Activity Number:
|
167
- Data Mining and Econometrics
|
Type:
|
Contributed
|
Date/Time:
|
Tuesday, August 10, 2021 : 10:00 AM to 11:50 AM
|
Sponsor:
|
Social Statistics Section
|
Abstract #318745
|
|
Title:
|
Generating Differentially Private Synthetic Heavy-Tailed Data
|
Author(s):
|
Tran Tran* and Matthew Reimherr and Aleksandra Slavkovic
|
Companies:
|
Pennsylvania State University and Penn State University and Penn State University
|
Keywords:
|
differential privacy;
synthetic data;
heavy-tailed data
|
Abstract:
|
Despite the need for broad dissemination of sensitive microdata, generating differentially private synthetic heavy-tailed data with high levels of utility remains a challenge for researchers.

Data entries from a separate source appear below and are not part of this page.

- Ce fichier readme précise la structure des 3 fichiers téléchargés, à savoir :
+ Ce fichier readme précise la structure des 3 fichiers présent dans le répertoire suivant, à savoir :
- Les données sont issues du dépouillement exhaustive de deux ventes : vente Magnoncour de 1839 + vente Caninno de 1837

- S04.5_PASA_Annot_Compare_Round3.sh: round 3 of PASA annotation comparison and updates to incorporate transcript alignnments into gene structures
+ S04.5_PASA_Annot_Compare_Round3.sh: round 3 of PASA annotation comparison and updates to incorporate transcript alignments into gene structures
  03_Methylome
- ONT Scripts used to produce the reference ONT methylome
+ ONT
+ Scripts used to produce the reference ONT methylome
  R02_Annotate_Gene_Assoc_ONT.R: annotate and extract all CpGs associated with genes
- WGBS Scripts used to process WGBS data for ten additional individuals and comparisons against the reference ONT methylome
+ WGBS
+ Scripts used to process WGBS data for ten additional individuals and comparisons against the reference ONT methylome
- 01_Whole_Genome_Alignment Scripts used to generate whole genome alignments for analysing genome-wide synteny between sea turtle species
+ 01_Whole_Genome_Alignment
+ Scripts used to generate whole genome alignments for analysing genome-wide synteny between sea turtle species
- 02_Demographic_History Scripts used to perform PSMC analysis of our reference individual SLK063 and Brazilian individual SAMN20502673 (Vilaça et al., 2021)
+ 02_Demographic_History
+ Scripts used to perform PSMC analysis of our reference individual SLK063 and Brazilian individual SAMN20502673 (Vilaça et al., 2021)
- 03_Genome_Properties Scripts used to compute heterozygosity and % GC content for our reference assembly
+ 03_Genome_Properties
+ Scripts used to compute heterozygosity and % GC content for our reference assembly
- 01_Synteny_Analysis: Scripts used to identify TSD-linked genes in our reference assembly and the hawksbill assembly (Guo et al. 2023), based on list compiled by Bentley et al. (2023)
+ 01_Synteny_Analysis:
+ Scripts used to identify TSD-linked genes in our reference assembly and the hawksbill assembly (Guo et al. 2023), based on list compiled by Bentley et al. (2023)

Differential privacy (DP) provides a framework for strong provable privacy protection against arbitrary adversaries while allowing the release of summary statistics and synthetic data. We propose using the K-Norm Gradient Mechanism (KNG) in the setting of quantile regression for DP synthetic data generation. The proposed methodology offers the flexibility of the well-known exponential mechanism while adding less noise. We also demonstrate how to improve privacy-loss budget usage by utilizing KNG with the so-called stepwise and sandwich schemes for quantile estimation relying on the previously estimated DP quantiles. Through a simulation study and an application on the Synthetic Longitudinal Business Database (SynLBD), we demonstrate that the proposed methods can achieve good data utility with a low privacy-loss budget.
|
Authors who are presenting talks have a * after their name.